▶ Supplied data
======

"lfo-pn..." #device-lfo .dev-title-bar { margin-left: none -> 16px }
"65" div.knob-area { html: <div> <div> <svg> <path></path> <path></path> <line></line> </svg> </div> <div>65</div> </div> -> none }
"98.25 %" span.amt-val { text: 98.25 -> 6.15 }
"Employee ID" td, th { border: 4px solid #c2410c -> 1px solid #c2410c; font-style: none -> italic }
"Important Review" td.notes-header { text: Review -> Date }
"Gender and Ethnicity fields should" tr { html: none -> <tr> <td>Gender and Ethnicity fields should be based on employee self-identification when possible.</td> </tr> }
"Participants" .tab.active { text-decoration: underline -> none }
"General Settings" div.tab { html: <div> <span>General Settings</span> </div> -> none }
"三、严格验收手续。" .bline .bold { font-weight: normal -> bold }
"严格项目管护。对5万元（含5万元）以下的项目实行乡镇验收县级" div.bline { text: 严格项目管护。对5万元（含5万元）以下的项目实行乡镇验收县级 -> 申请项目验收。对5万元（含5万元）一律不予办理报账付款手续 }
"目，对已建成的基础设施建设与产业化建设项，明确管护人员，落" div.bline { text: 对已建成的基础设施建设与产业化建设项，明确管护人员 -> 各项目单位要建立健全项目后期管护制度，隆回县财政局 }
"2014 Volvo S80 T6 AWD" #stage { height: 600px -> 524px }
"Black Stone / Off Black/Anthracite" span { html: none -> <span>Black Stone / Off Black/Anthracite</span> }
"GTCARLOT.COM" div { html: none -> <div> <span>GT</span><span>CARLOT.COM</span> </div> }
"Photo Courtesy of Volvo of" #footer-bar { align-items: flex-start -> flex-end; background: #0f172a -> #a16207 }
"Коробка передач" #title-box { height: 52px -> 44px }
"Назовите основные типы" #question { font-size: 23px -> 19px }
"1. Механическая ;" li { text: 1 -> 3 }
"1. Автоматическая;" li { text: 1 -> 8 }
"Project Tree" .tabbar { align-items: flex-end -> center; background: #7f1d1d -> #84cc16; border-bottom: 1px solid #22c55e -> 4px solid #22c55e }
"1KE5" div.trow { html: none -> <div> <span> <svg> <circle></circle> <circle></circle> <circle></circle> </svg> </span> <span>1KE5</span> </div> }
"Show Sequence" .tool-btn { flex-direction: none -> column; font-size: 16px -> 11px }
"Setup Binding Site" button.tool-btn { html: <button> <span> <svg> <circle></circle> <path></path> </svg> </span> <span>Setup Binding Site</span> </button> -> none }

======

▶ Problem requirements
Look back at the entries above. Retype the line with "height: 52px ->", the line with "text: 1 -> 8", and all lines in between.

▶ Your solution
"Коробка передач" #title-box { height: 52px -> 44px }
"Назовите основные типы" #question { font-size: 23px -> 19px }
"1. Механическая ;" li { text: 1 -> 3 }
"1. Автоматическая;" li { text: 1 -> 8 }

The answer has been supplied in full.